Grafana 13 & LGTM Stack — Building a Comprehensive Observability System in 2026
Posted on: 4/26/2026 11:14:56 PM
Table of contents
- 1. What is the LGTM Stack?
- 2. Grafana Alloy — The Next-Gen Collector
- 3. Grafana 13 — Key Improvements
- 4. Loki — Redesigned Architecture with Kafka-backed Ingestion
- 5. Deploying the LGTM Stack with Docker Compose
- 6. Instrumenting .NET Applications with OpenTelemetry
- 7. Beyla — Auto-instrumentation Without Code Changes
- 8. Effective Alerting Strategy
- 9. Running LGTM Stack in Production
- 10. Cost Comparison: LGTM Stack vs. SaaS
- 11. Conclusion
As software systems grow more complex — microservices, containers, serverless, edge computing — observability becomes a survival requirement. It's no longer just about checking logs or CPU usage — you need to correlate metrics, logs, traces, and profiles within a single unified interface. Grafana 13, just unveiled at GrafanaCON 2026 (April 21, 2026), along with the LGTM stack (Loki + Grafana + Tempo + Mimir) and Grafana Alloy, provides the most powerful open-source answer to this challenge.
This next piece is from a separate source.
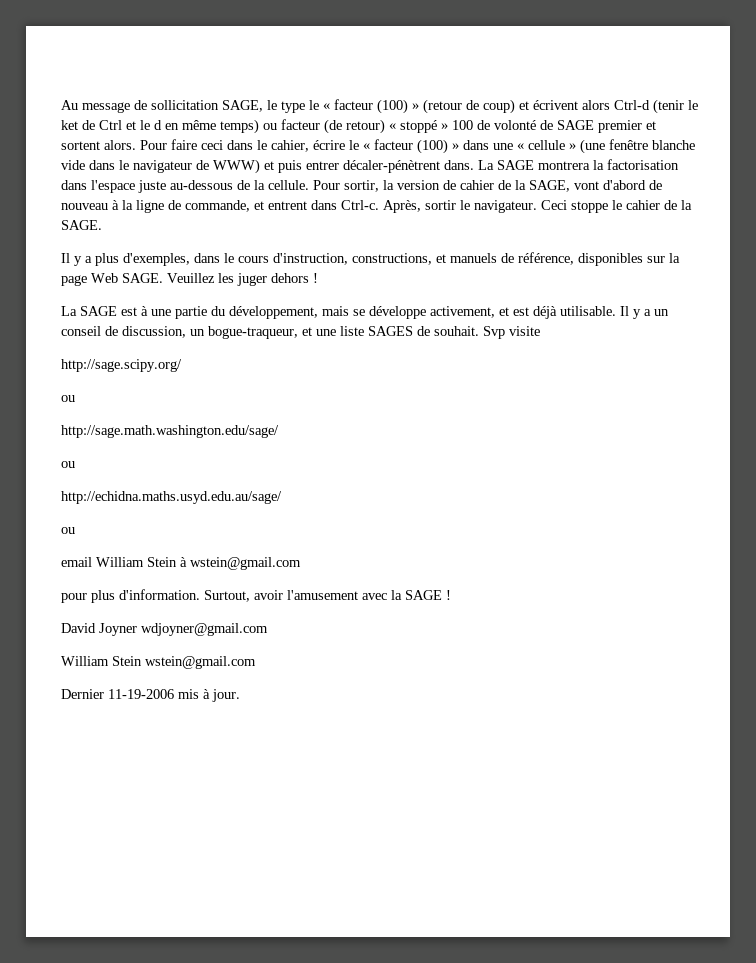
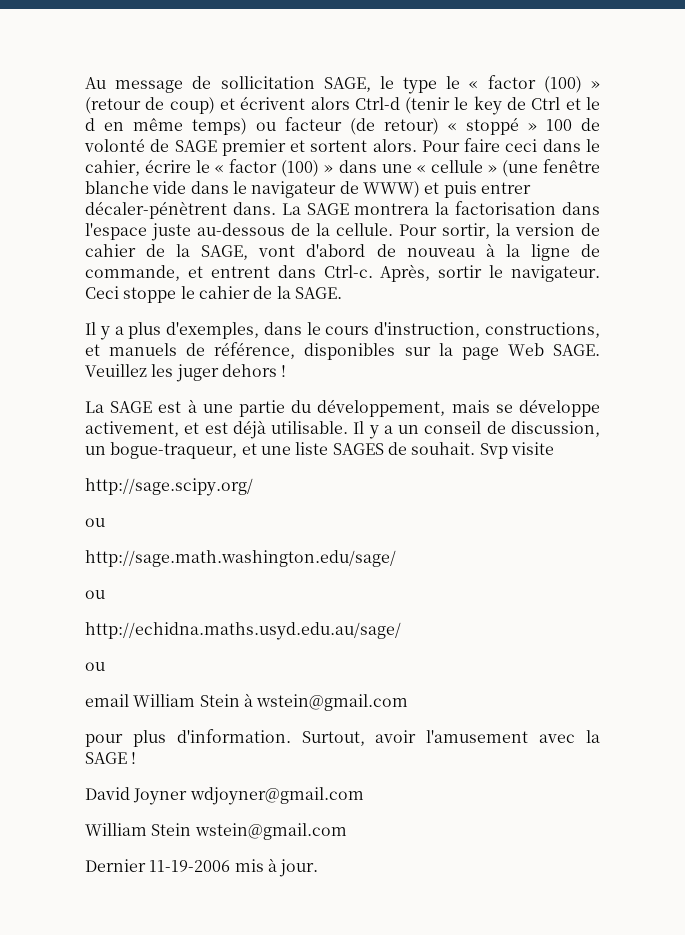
- Au message de sollicitation SAGE, le type le « facteur (100) » (retour de coup) et écrivent alors Ctrl-d (tenir le ket de Ctrl et le d en même temps) ou facteur (de retour) « stoppé » 100 de volonté de SAGE premier et sortent alors.
+ Au message de sollicitation SAGE, le type le « factor (100) » (retour de coup) et écrivent alors Ctrl-d (tenir le key de Ctrl et le d en même temps) ou facteur (de retour) « stoppé » 100 de volonté de SAGE premier et sortent alors.
- Pour faire ceci dans le cahier, écrire le « facteur (100) » dans une « cellule » (une fenêtre blanche vide dans le navigateur de WWW) et puis entrer décaler-pénètrent dans.
+ Pour faire ceci dans le cahier, écrire le « factor (100) » dans une « cellule » (une fenêtre blanche vide dans le navigateur de WWW) et puis entrer décaler-pénètrent dans.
1. What is the LGTM Stack?
LGTM is the informal name for Grafana Labs' open-source observability toolkit, where each component handles a specific signal:
| Component | Signal | Role | Equivalent |
|---|---|---|---|
| Loki | Logs | Log storage and query system that only indexes labels instead of full-text — dramatically reducing storage costs | Elasticsearch, Splunk |
| Grafana | Visualization | Dashboards, alerting, exploration — unified interface for all signals | Kibana, Datadog Dashboard |
| Tempo | Traces | Distributed tracing backend, stores traces without indexing — low cost | Jaeger, Zipkin, Datadog APM |
| Mimir | Metrics | Long-term Prometheus storage, horizontal scaling, multi-tenant | Thanos, Cortex, VictoriaMetrics |
Beyond these four core components, the stack also includes Pyroscope (continuous profiling), Beyla (eBPF auto-instrumentation), Faro (frontend observability), and most importantly — Grafana Alloy as the central collector.
graph TD
subgraph Applications
A1[".NET App"]
A2["Vue.js SPA"]
A3["Background Workers"]
end
subgraph "Grafana Alloy (Collector)"
AL["Alloy
OTLP + Prometheus"]
end
subgraph "LGTM Backend"
M["Mimir
Metrics"]
L["Loki
Logs"]
T["Tempo
Traces"]
P["Pyroscope
Profiles"]
end
G["Grafana 13
Dashboard + Alerting"]
A1 -->|OTLP| AL
A2 -->|Faro SDK| AL
A3 -->|OTLP| AL
AL -->|remote_write| M
AL -->|loki.write| L
AL -->|otlp| T
AL -->|pyroscope.write| P
M --> G
L --> G
T --> G
P --> G
style AL fill:#e94560,stroke:#fff,color:#fff
style G fill:#2c3e50,stroke:#fff,color:#fff
style M fill:#f8f9fa,stroke:#e94560,color:#2c3e50
style L fill:#f8f9fa,stroke:#e94560,color:#2c3e50
style T fill:#f8f9fa,stroke:#e94560,color:#2c3e50
style P fill:#f8f9fa,stroke:#e94560,color:#2c3e50
LGTM Stack architecture with Grafana Alloy as the central collector
2. Grafana Alloy — The Next-Gen Collector
Grafana Alloy is an open-source distribution of the OpenTelemetry Collector, succeeding Grafana Agent with significantly more power. Alloy was voted the most-used vendor distribution in the 2026 OpenTelemetry community survey.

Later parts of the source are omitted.